User interface change data:

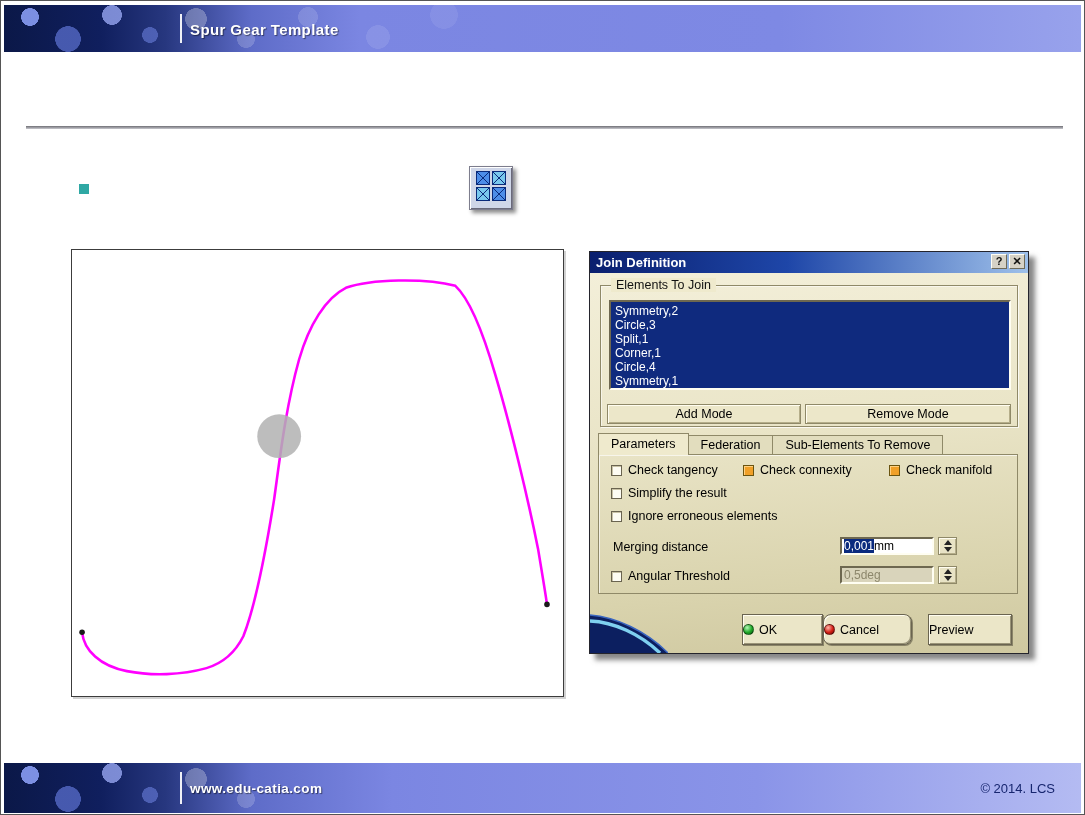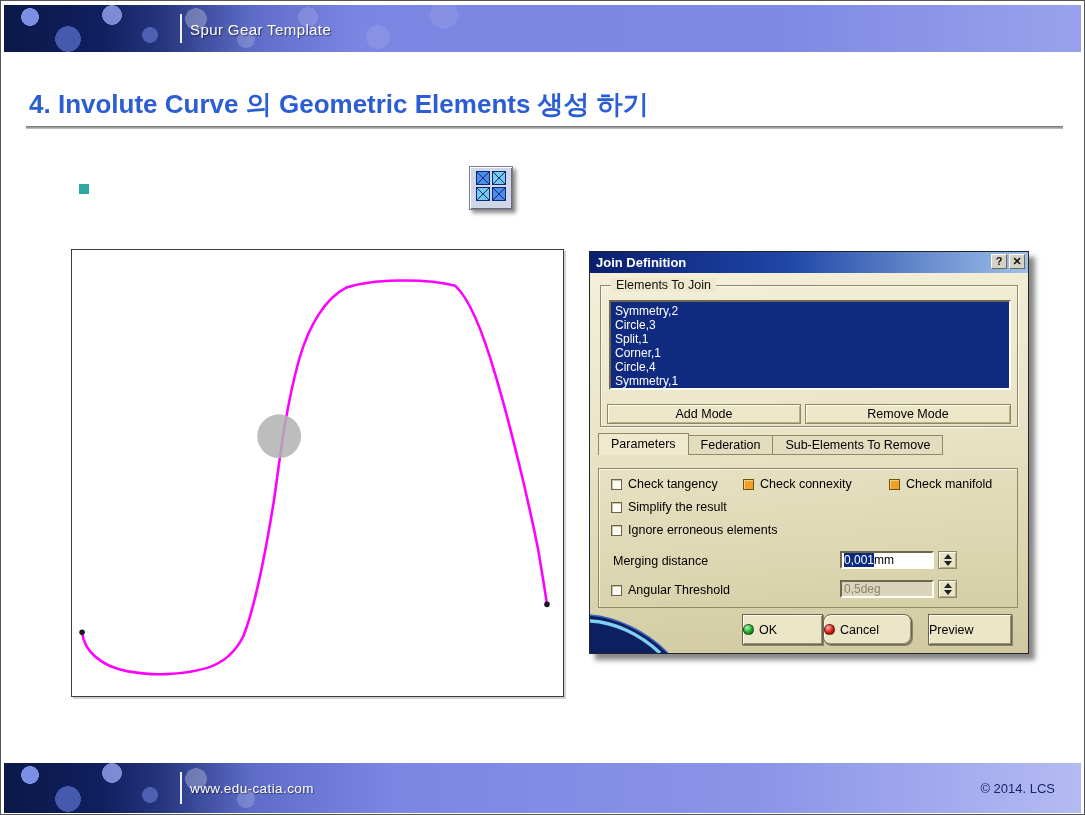--- a/index.html
+++ b/index.html
@@ -34,7 +34,7 @@
   }
   .banner-sep { position:absolute; left:176px; top:9px; bottom:9px; width:2px; background:rgba(255,255,255,.92); }
   .banner-title { position:absolute; left:186px; top:50%; transform:translateY(-50%);
-    color:#fff; font-weight:normal; font-size:15px; letter-spacing:.4px; text-shadow:1px 1px 1px rgba(0,0,0,.5); }
+    color:#fff; font-weight:bold; font-size:15px; letter-spacing:.4px; text-shadow:1px 1px 1px rgba(0,0,0,.5); }
   .footer-copy { position:absolute; right:26px; top:50%; transform:translateY(-50%);
     color:#17266f; font-size:13px; }
 

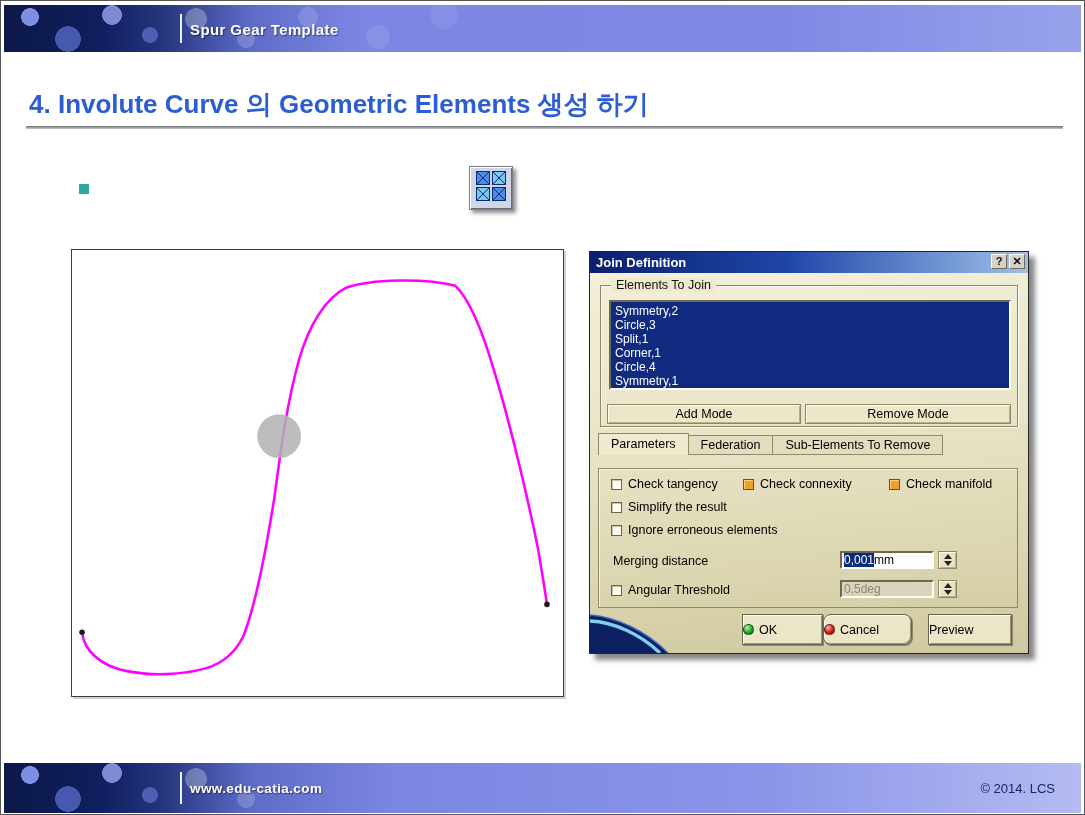--- a/index.html
+++ b/index.html
@@ -129,7 +129,6 @@
     <div class="banner-title">Spur Gear Template</div>
   </div>
 
-  <div class="heading">4. Involute Curve 의 Geometric Elements 생성 하기</div>
   <div class="heading-rule"></div>
 
   <div class="bullet-sq"></div>

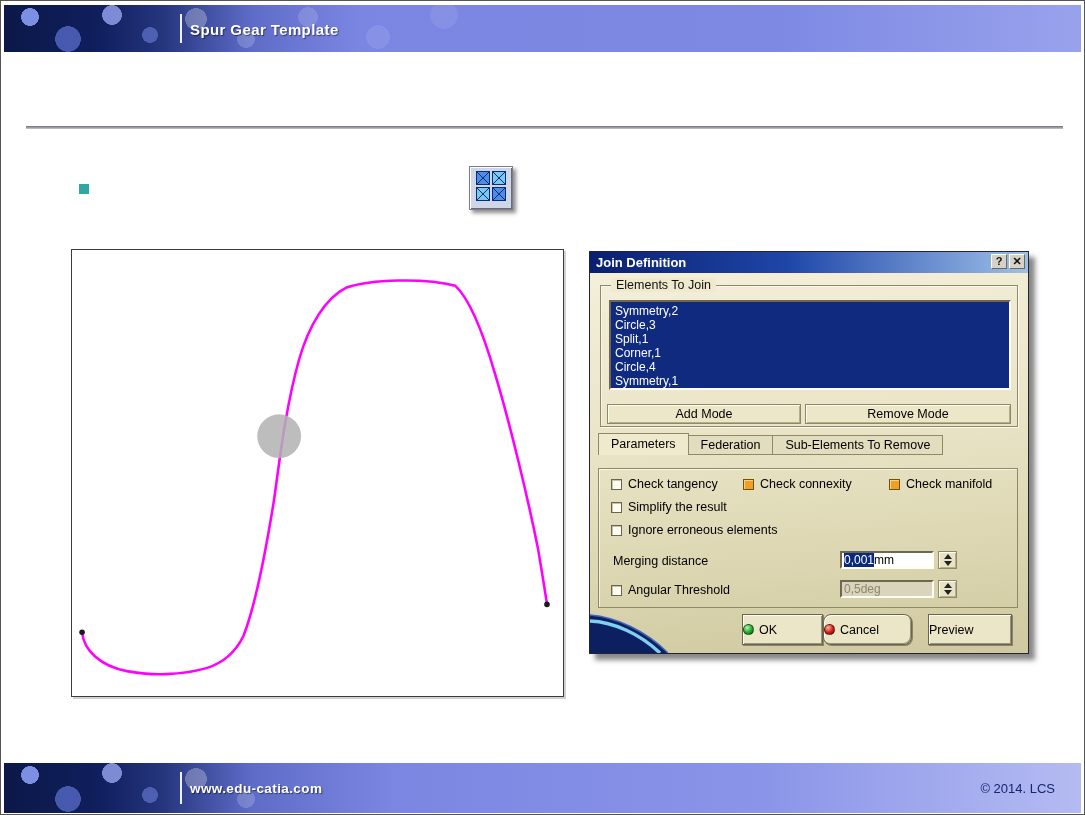--- a/index.html
+++ b/index.html
@@ -86,7 +86,7 @@
     background:#e2ddbe; border:1px solid #8f8968; border-left:none; }
   .tab:first-child { border-left:1px solid #8f8968; }
   .tab.active { background:#efeacd; height:22px; line-height:21px; border-bottom:none; }
-  .tabpanel { position:absolute; left:8px; top:195px; width:420px; height:140px;
+  .tabpanel { position:absolute; left:8px; top:181px; width:420px; height:140px;
     border:1px solid #8f8968; box-shadow:inset 1px 1px 0 rgba(255,255,255,.65); }
 
   .cb { width:11px; height:11px; background:#fdfcf3; border:1px solid #6a6450;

WHAT THE TASK ASKS: Select every line above that contains the word "letter", and copy it.

RESULT BELOW:
-    color:#fff; font-weight:normal; font-size:15px; letter-spacing:.4px; text-shadow:1px 1px 1px rgba(0,0,0,.5); }
+    color:#fff; font-weight:bold; font-size:15px; letter-spacing:.4px; text-shadow:1px 1px 1px rgba(0,0,0,.5); }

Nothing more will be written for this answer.